ASSIGNMENT: Extract only the lines running from the top of the entries to the line that holds "- movie_recommender". Include that line and omit the pictures.

(RECORDS PROVIDED Opens)

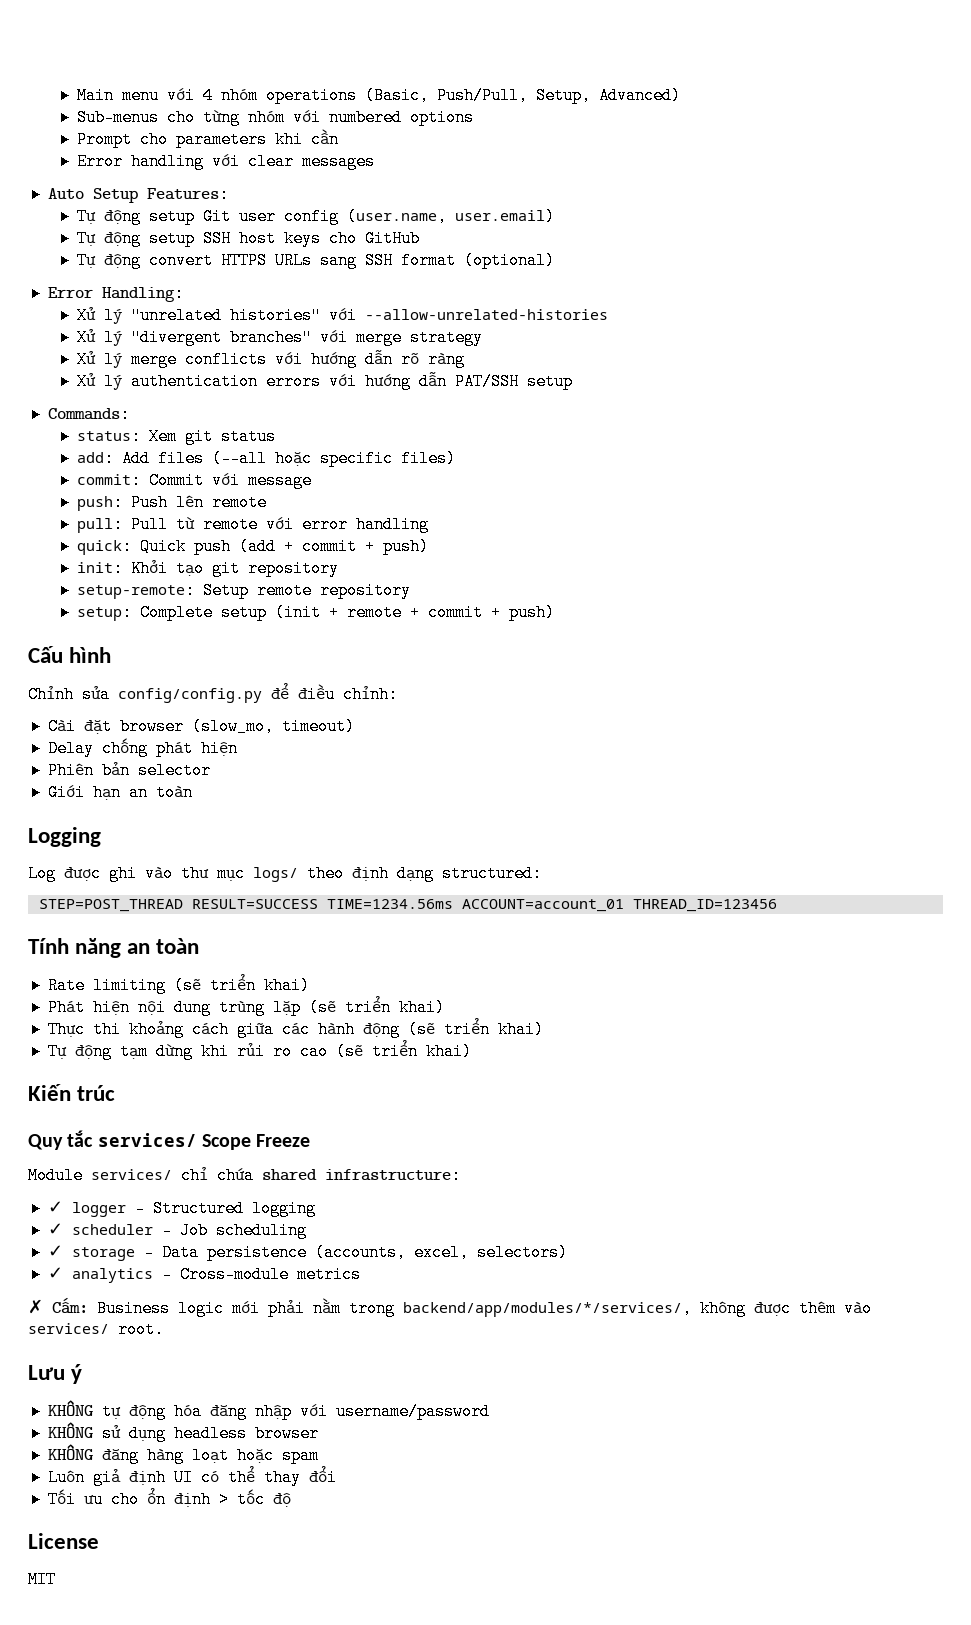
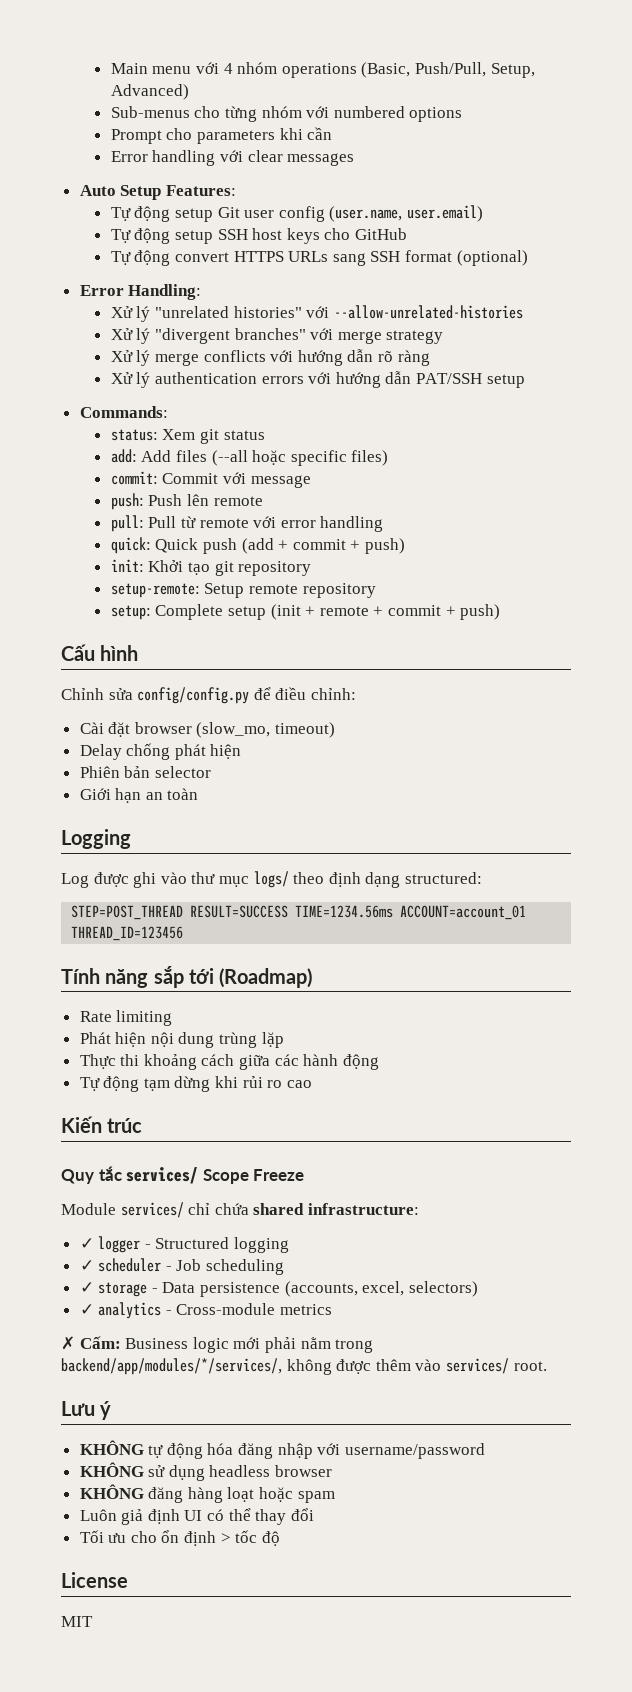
- Tính năng an toàn
+ Tính năng sắp tới (Roadmap)
- Rate limiting (sẽ triển khai)
+ Rate limiting
- Phát hiện nội dung trùng lặp (sẽ triển khai)
+ Phát hiện nội dung trùng lặp
- Thực thi khoảng cách giữa các hành động (sẽ triển khai)
+ Thực thi khoảng cách giữa các hành động
- Tự động tạm dừng khi rủi ro cao (sẽ triển khai)
+ Tự động tạm dừng khi rủi ro cao

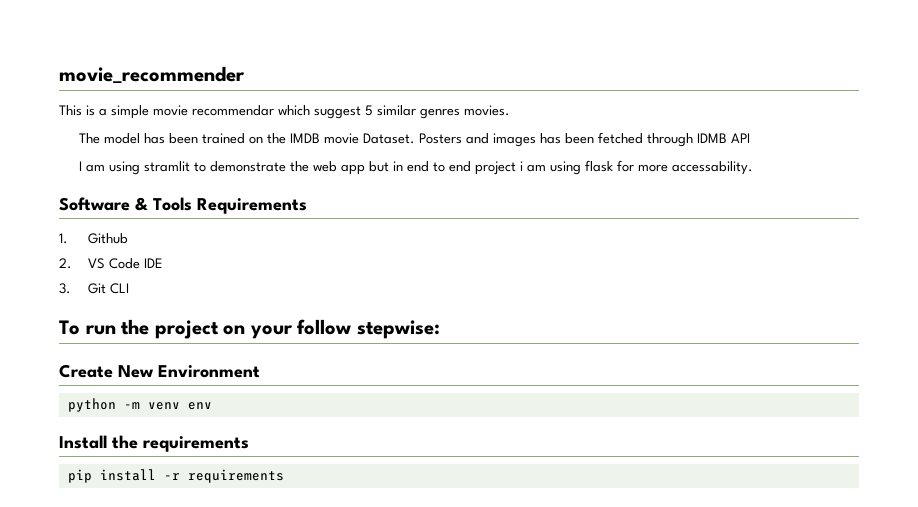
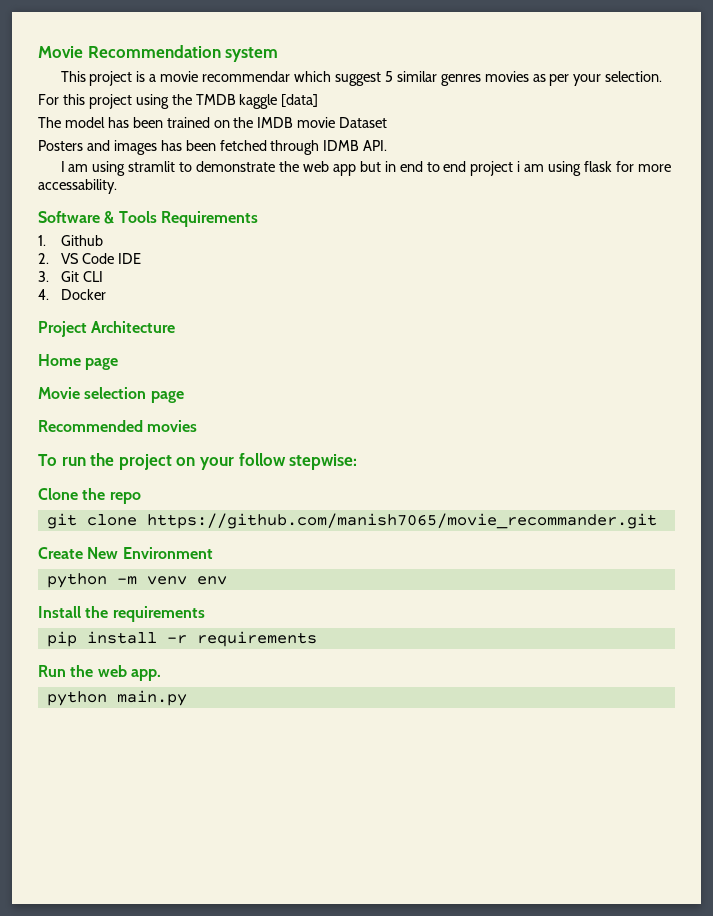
- movie_recommender
+ Movie Recommendation system
- This is a simple movie recommendar which suggest 5 similar genres movies.
+ This project is a movie recommendar which suggest 5 similar genres movies as per your selection.
+ For this project using the TMDB kaggle [data]
- The model has been trained on the IMDB movie Dataset. Posters and images has been fetched through IDMB API
+ The model has been trained on the IMDB movie Dataset
+ Posters and images has been fetched through IDMB API.
+ 4. Docker
+ Project Architecture
+ Home page
+ Movie selection page
+ Recommended movies
+ Clone the repo
+ git clone https://github.com/manish7065/movie_recommander.git
+ Run the web app.
+ python main.py

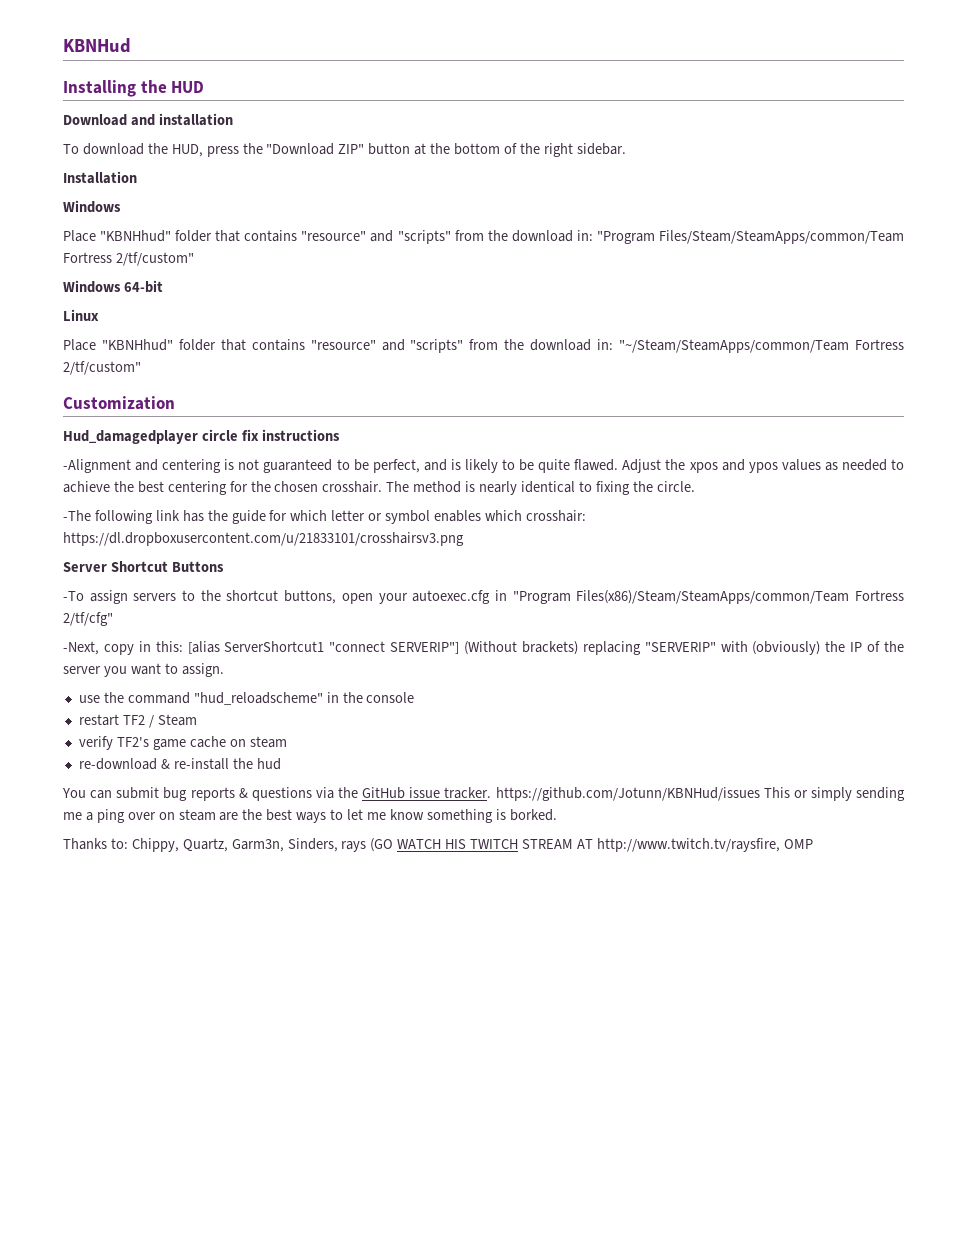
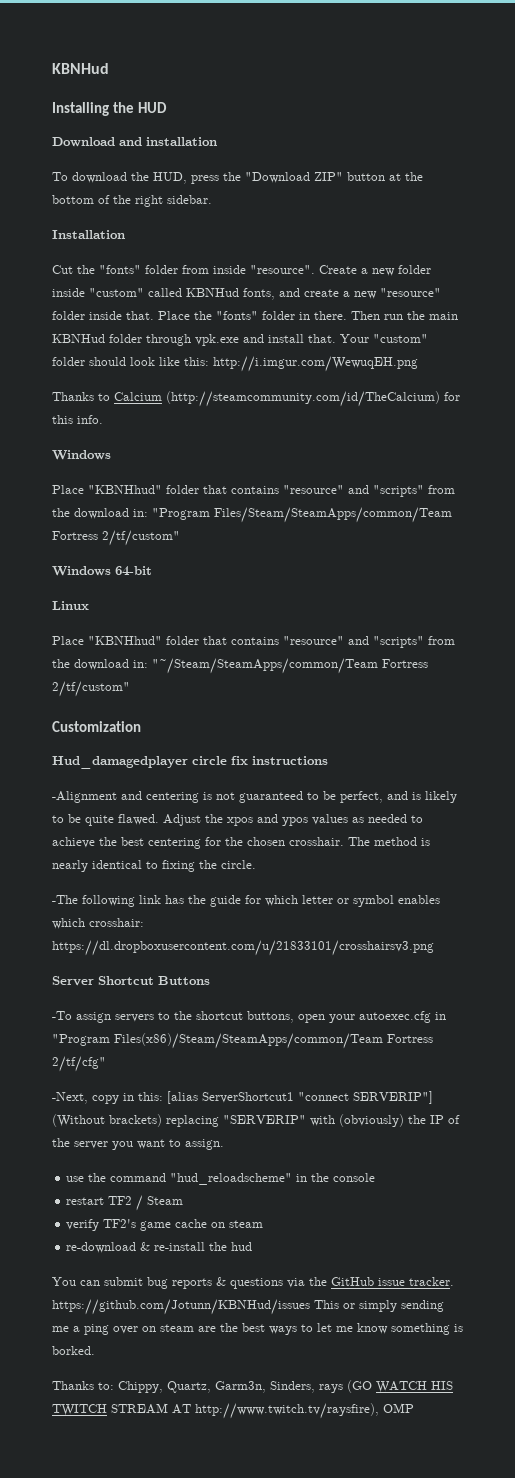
+ Cut the "fonts" folder from inside "resource". Create a new folder inside "custom" called KBNHud fonts, and create a new "resource" folder inside that. Place the "fonts" folder in there. Then run the main KBNHud folder through vpk.exe and install that. Your "custom" folder should look like this: http://i.imgur.com/WewuqEH.png
+ Thanks to Calcium (http://steamcommunity.com/id/TheCalcium) for this info.
- Thanks to: Chippy, Quartz, Garm3n, Sinders, rays (GO WATCH HIS TWITCH STREAM AT http://www.twitch.tv/raysfire, OMP
+ Thanks to: Chippy, Quartz, Garm3n, Sinders, rays (GO WATCH HIS TWITCH STREAM AT http://www.twitch.tv/raysfire), OMP

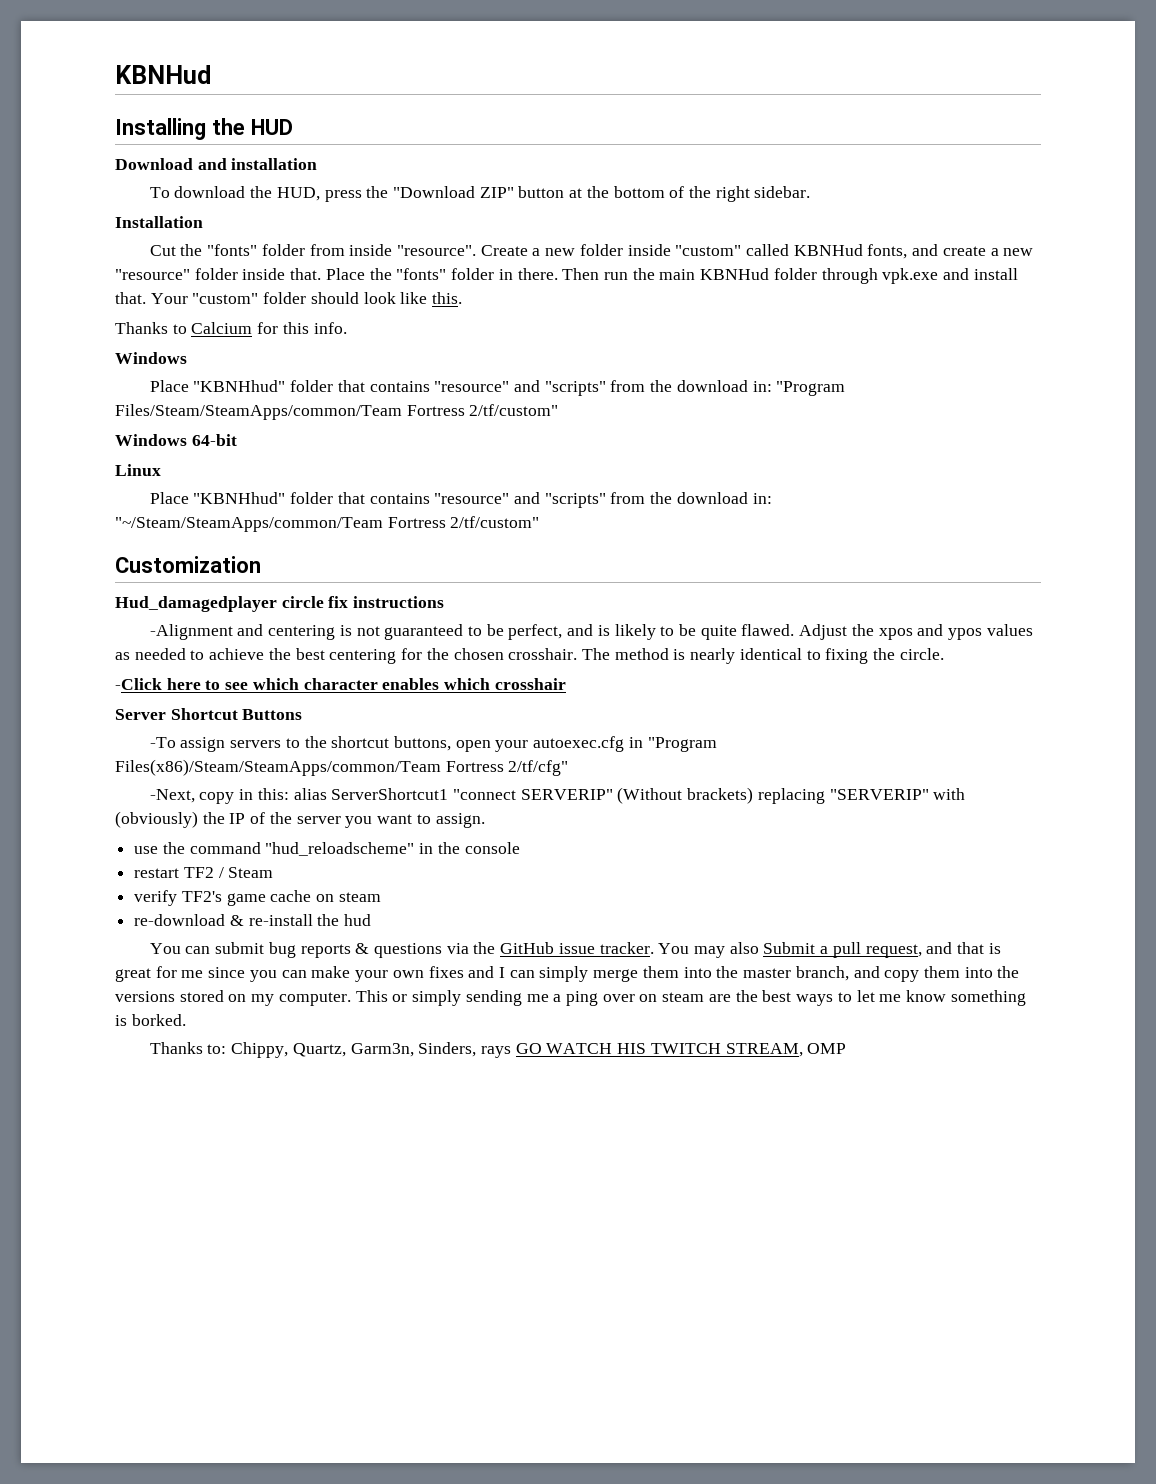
- Your "custom" folder should look like this: http://i.imgur.com/WewuqEH.png
+ Your "custom" folder should look like this.
- Thanks to Calcium (http://steamcommunity.com/id/TheCalcium) for this info.
+ Thanks to Calcium for this info.
- -The following link has the guide for which letter or symbol enables which crosshair: https://dl.dropboxusercontent.com/u/21833101/crosshairsv3.png
+ -Click here to see which character enables which crosshair
- -Next, copy in this: [alias ServerShortcut1 "connect SERVERIP"] (Without brackets) replacing "SERVERIP" with (obviously) the IP of the server you want to assign.
+ -Next, copy in this: alias ServerShortcut1 "connect SERVERIP" (Without brackets) replacing "SERVERIP" with (obviously) the IP of the server you want to assign.
- You can submit bug reports & questions via the GitHub issue tracker. https://github.com/Jotunn/KBNHud/issues This or simply sending me a ping over on steam are the best ways to let me know something is borked.
+ You can submit bug reports & questions via the GitHub issue tracker. You may also Submit a pull request, and that is great for me since you can make your own fixes and I can simply merge them into the master branch, and copy them into the versions stored on my computer. This or simply sending me a ping over on steam are the best ways to let me know something is borked.
- Thanks to: Chippy, Quartz, Garm3n, Sinders, rays (GO WATCH HIS TWITCH STREAM AT http://www.twitch.tv/raysfire), OMP
+ Thanks to: Chippy, Quartz, Garm3n, Sinders, rays GO WATCH HIS TWITCH STREAM, OMP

(RECORDS PROVIDED Closes)

OUTPUT FOR THIS TASK:
- Tính năng an toàn
+ Tính năng sắp tới (Roadmap)
- Rate limiting (sẽ triển khai)
+ Rate limiting
- Phát hiện nội dung trùng lặp (sẽ triển khai)
+ Phát hiện nội dung trùng lặp
- Thực thi khoảng cách giữa các hành động (sẽ triển khai)
+ Thực thi khoảng cách giữa các hành động
- Tự động tạm dừng khi rủi ro cao (sẽ triển khai)
+ Tự động tạm dừng khi rủi ro cao

- movie_recommender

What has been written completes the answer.